Sergei Skripal était un homme prudent. L'ancien espion russe, devenu double agent britannique gracié par le Kremlin en 2010 dans le cadre d'un échange de prisonniers, avait choisi de s'installer à Salisbury, une cité prospère et tranquille de l'ouest de l'Angleterre. L'ancien agent, âgé de 66 ans, qui avait transmis au MI6 britannique d'importants documents sur les espions russes infiltrés au Royaume-Uni, coulait depuis huit ans une existence discrète à Salisbury. Cette ville pittoresque du Moyen Âge, réputée pour son impressionnante cathédrale gothique, est nichée à deux heures de voiture de Londres. Le plus rural des comtés d'Angleterre, dont les habitants ont un accent chantant et nasal, est à des années-lumière de l'agitation de la capitale. Quiconque n'a pas vécu ici au moins depuis trois générations est considéré comme… pakistanais, c'est tout dire. Les courants extérieurs ont à peine effleuré cette campagne anglaise bien grasse où la vie est rythmée par le pub, le culte des animaux, le jardinage, l'église et les cocktails.
Un cadre idéal pour l'ancien homme en gris, qui entendait à tout prix se faire oublier de ses anciens employeurs. Pas question pour lui de faire un grand battage médiatique, ce qui avait coûté la vie au pauvre Litvinenko, empoisonné en 2006 à Londres au polonium-210. Les enquêteurs britanniques avaient découvert que l'ordre de tuer Litvinenko était venu directement du Kremlin. Sans parler du dissident milliardaire, Boris Berezovski, ennemi numéro un du régime, retrouvé pendu en 2013 dans son manoir d'Ascot. Au moins une dizaine de réfugiés russes au Royaume-Uni ont trouvé la mort dans des conditions inexpliquées au cours de la dernière décennie. Skripal était conscient que le FSB (ex-KGB) ne pardonne pas la trahison. Les services russes ont la mémoire longue et impitoyable.
Inconscient sur un banc
Skripal et sa compagne, âgée de 33 ans, ont été retrouvés inconscients dimanche après-midi sur un banc dans le centre commercial Maltings. Le couple est dans un état grave après avoir été en contact « avec une substance », selon la police, qui n'a fourni aucune précision. Une pizzeria, où les deux victimes avaient auparavant déjeuné, a été fermée par précaution.
La police du Wilshire, épaulée par la brigade antiterroriste de Scotland Yard, s'efforce d'analyser la « substance » en question.
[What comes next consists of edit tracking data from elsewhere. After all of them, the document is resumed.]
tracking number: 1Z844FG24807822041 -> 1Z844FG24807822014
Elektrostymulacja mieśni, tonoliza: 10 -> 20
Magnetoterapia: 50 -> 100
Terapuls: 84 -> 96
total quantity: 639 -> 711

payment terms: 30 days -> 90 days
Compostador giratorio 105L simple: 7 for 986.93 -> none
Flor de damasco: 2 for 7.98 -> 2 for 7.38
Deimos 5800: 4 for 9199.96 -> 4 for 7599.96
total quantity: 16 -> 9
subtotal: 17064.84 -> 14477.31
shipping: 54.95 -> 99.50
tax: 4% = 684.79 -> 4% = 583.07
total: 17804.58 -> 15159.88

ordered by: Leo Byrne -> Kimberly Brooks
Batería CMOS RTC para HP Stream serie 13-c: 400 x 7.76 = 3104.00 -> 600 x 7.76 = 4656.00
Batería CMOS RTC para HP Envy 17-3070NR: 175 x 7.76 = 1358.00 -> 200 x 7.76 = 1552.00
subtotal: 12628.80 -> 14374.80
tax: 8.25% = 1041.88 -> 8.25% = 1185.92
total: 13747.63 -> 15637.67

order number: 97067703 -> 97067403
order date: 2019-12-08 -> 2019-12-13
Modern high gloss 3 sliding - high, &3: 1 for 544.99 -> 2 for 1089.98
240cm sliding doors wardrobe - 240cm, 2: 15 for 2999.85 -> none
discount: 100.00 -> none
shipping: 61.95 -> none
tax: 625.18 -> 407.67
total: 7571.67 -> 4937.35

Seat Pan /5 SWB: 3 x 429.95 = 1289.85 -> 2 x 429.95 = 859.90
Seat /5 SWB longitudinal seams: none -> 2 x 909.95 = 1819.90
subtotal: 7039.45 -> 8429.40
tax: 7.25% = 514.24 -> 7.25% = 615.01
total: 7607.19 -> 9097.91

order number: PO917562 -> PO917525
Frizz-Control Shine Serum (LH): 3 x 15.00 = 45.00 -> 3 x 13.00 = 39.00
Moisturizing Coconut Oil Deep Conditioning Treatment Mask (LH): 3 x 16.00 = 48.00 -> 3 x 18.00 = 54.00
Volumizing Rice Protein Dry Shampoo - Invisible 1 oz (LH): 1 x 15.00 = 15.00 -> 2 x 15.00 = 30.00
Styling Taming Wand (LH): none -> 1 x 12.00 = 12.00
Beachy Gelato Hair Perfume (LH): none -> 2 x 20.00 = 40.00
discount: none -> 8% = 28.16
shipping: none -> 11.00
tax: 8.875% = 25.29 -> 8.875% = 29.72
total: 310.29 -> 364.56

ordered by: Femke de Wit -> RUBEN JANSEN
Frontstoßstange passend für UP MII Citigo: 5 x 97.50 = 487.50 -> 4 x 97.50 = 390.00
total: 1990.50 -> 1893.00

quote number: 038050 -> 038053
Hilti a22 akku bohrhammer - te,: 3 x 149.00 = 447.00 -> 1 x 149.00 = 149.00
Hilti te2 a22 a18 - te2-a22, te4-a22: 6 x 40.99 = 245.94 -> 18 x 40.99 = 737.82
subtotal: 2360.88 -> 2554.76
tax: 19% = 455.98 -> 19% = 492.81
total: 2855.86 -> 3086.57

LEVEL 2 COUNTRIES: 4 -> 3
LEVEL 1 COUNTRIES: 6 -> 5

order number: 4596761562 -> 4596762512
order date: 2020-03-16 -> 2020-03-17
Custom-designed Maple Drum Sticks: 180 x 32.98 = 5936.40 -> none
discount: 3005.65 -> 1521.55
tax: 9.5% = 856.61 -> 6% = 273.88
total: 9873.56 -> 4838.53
Mais si la tentative d'assassinat devait être confirmée, le mode opératoire est le même que celui qui a tué Litvinenko. Le jour de son empoisonnement, ce dernier était en possession d'une liste de « cibles » visées selon lui par les services secrets russes. La liste lui avait été remise par un contact italien dans le cadre d'une campagne menée contre les déchets nucléaires relâchés en mer par les sous-marins russes.
Traces de polonium
Deux anciens agents du FSB, Andreï Lougovoi et Dimitri Kovtoun, avaient été reconnus coupables. Mais bénéficiant de l'immunité en Russie, qui refuse d'extrader ses ressortissants, ils avaient échappé à la justice. Sur son lit de mort, l'opposant déclaré au président Vladimir Poutine avait accusé les autorités russes d'être responsables de son empoisonnement. Les deux assassins avaient laissé des traces de polonium dans l'hôtel de Mayfair où ils avaient pris le thé avec Litvinenko, dans un stade de foot londonien et dans plusieurs avions de la British Airways.
Pour ne pas envenimer les relations avec la Russie, le gouvernement Blair s'était refusé à toute enquête publique. À l'époque, Londres craignait de mettre en péril le traité énergétique signé avec Poutine au profit du géant des hydrocarbures BP. Il aura fallu presque une décennie pour que sa veuve obtienne gain de cause devant les tribunaux britanniques.
Le Kremlin a démenti toute implication dans l'empoisonnement présumé de Skripal. Si l'enquête devait confirmer la piste russe, cette affaire ne peut qu'envenimer davantage les relations diplomatiques exécrables entre la Grande-Bretagne et la Russie, plombées par le conflit en Ukraine et la guerre en Syrie.